Structured diff data:
============
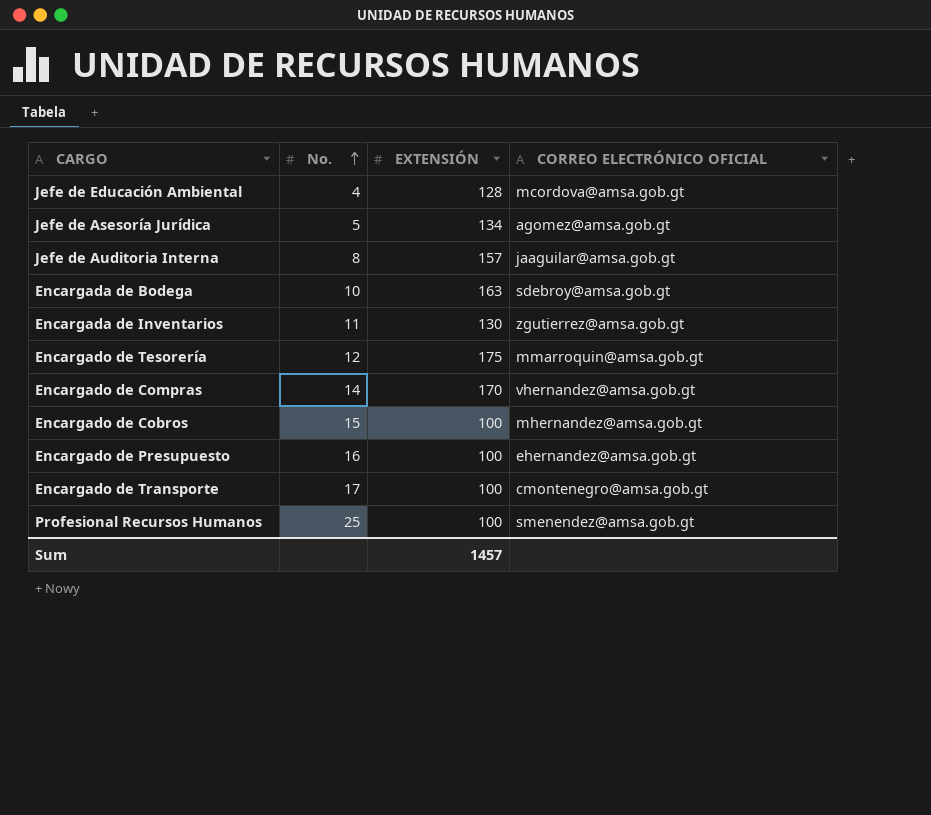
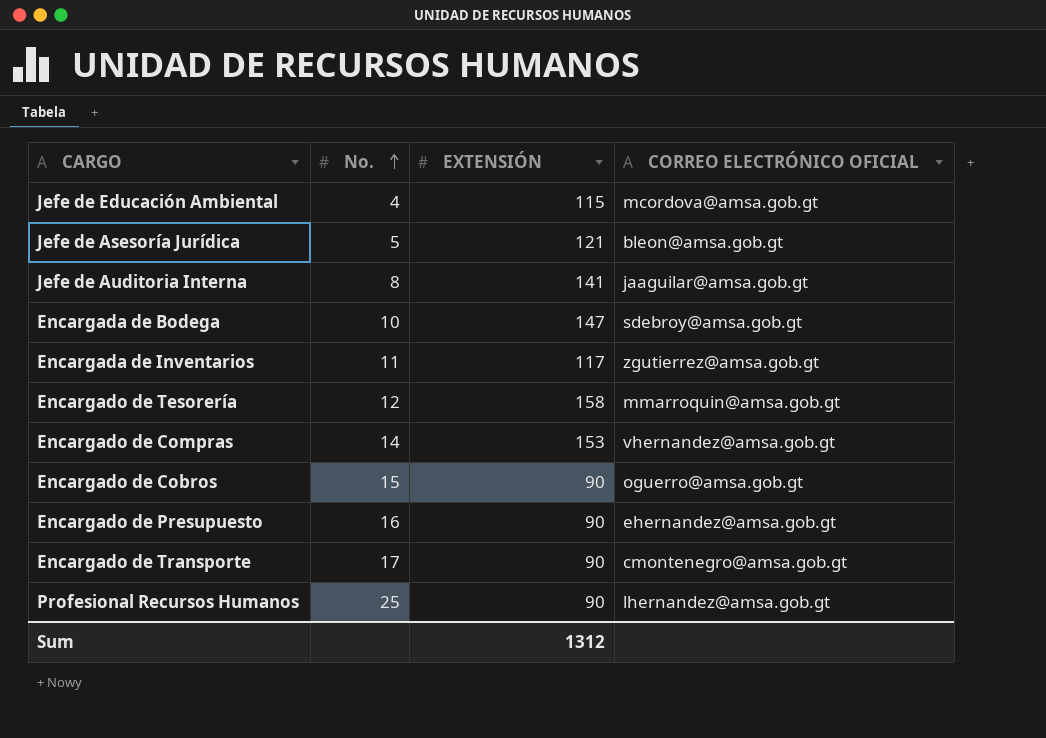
Jefe de Educación Ambiental | EXTENSIÓN: 128 -> 115
Jefe de Asesoría Jurídica | EXTENSIÓN: 134 -> 121
Jefe de Asesoría Jurídica | CORREO ELECTRÓNICO OFICIAL: agomez@amsa.gob.gt -> bleon@amsa.gob.gt
Jefe de Auditoria Interna | EXTENSIÓN: 157 -> 141
Encargada de Bodega | EXTENSIÓN: 163 -> 147
Encargada de Inventarios | EXTENSIÓN: 130 -> 117
Encargado de Tesorería | EXTENSIÓN: 175 -> 158
Encargado de Compras | EXTENSIÓN: 170 -> 153
Encargado de Cobros | EXTENSIÓN: 100 -> 90
Encargado de Cobros | CORREO ELECTRÓNICO OFICIAL: mhernandez@amsa.gob.gt -> oguerro@amsa.gob.gt
Encargado de Presupuesto | EXTENSIÓN: 100 -> 90
Encargado de Transporte | EXTENSIÓN: 100 -> 90
Profesional Recursos Humanos | EXTENSIÓN: 100 -> 90
Profesional Recursos Humanos | CORREO ELECTRÓNICO OFICIAL: smenendez@amsa.gob.gt -> lhernandez@amsa.gob.gt
Sum | EXTENSIÓN: 1457 -> 1312

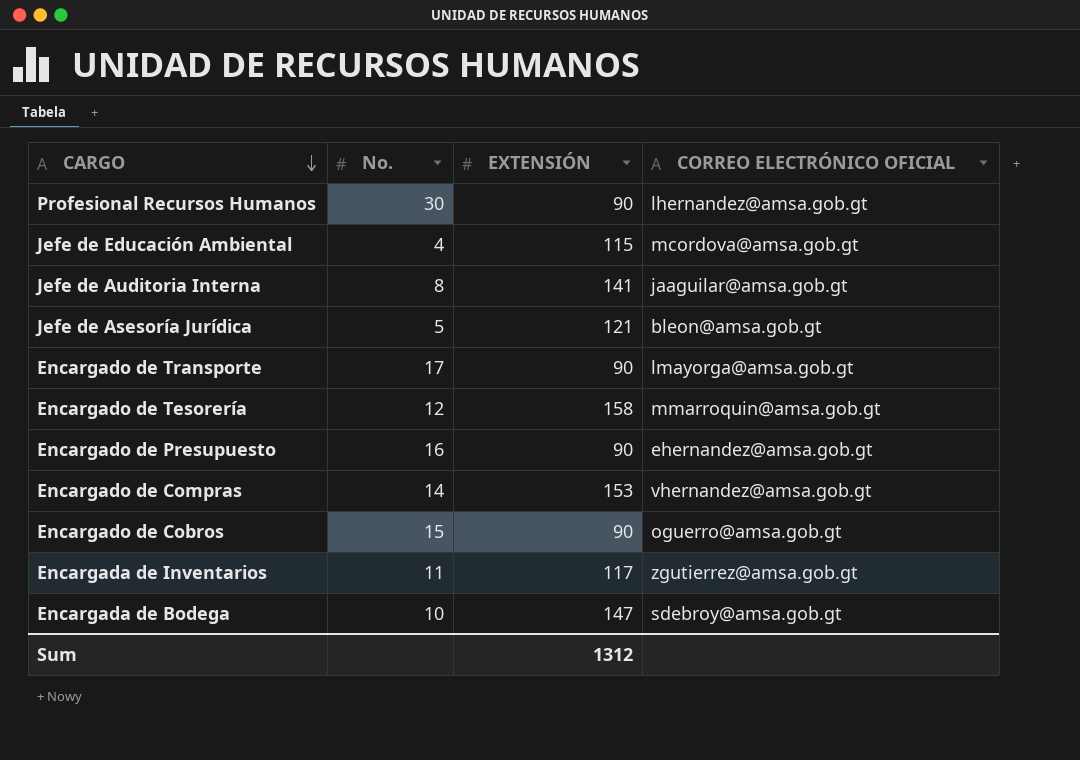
row order: No. ascending -> CARGO descending
Profesional Recursos Humanos | No.: 25 -> 30
Encargado de Transporte | CORREO ELECTRÓNICO OFICIAL: cmontenegro@amsa.gob.gt -> lmayorga@amsa.gob.gt

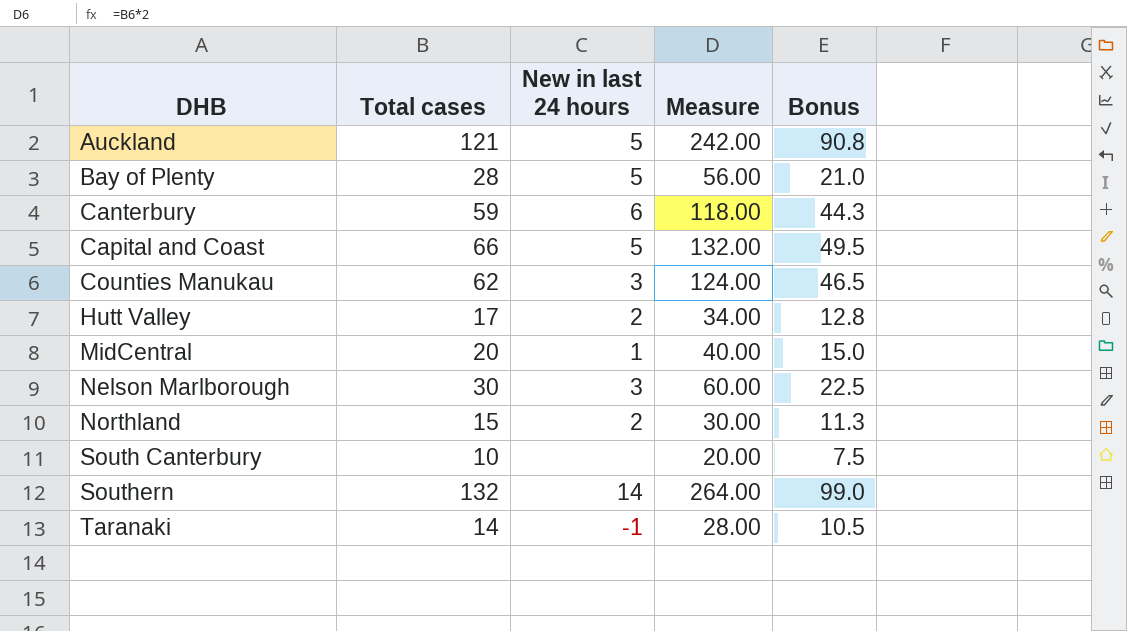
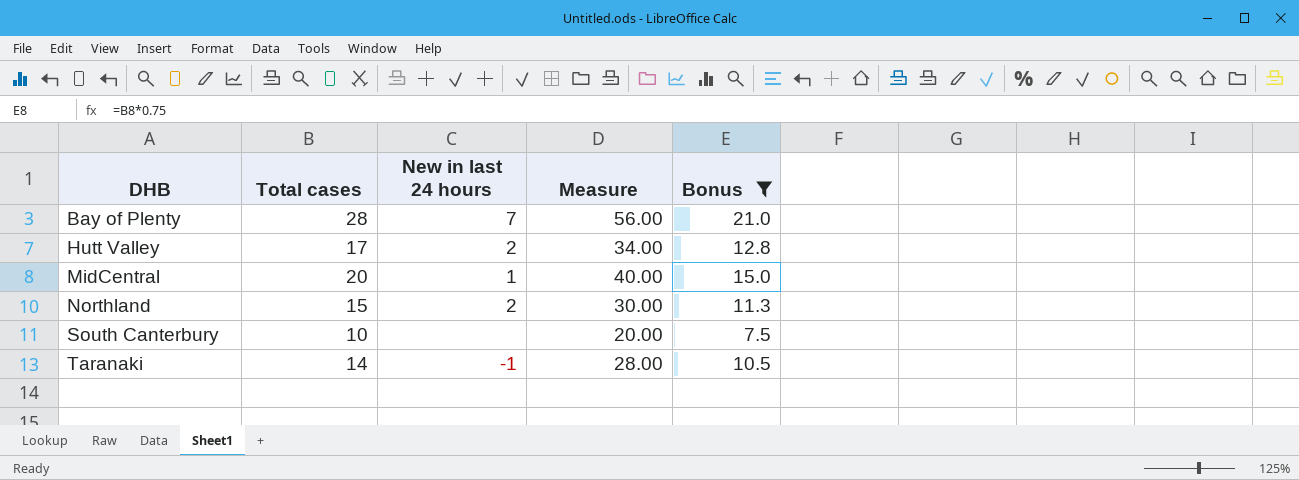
filter: none -> Bonus <= 21.0
Bay of Plenty | New in last 24 hours: 5 -> 7

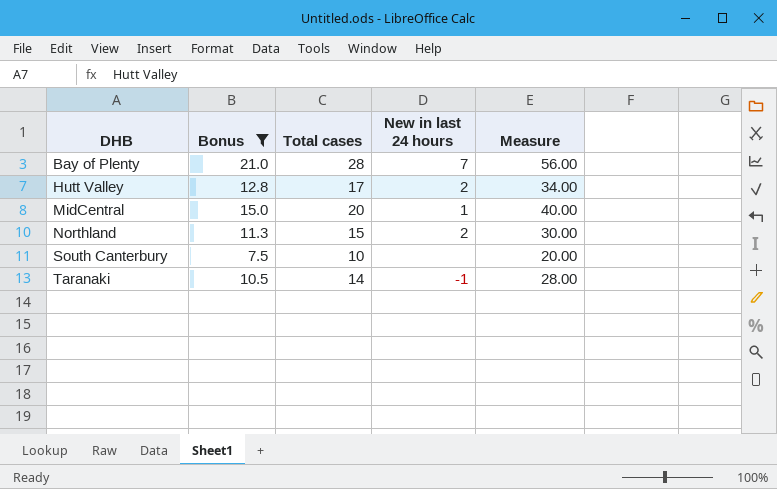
column Bonus | position: 5 -> 2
============
Exercise instructions: The lines from the one containing "Profesional Recursos Humanos | CORREO" through the last line of the entries are to be copied exactly, both ends included, and the pictures are to be omitted.

Reply to the exercise:
Profesional Recursos Humanos | CORREO ELECTRÓNICO OFICIAL: smenendez@amsa.gob.gt -> lhernandez@amsa.gob.gt
Sum | EXTENSIÓN: 1457 -> 1312

row order: No. ascending -> CARGO descending
Profesional Recursos Humanos | No.: 25 -> 30
Encargado de Transporte | CORREO ELECTRÓNICO OFICIAL: cmontenegro@amsa.gob.gt -> lmayorga@amsa.gob.gt

filter: none -> Bonus <= 21.0
Bay of Plenty | New in last 24 hours: 5 -> 7

column Bonus | position: 5 -> 2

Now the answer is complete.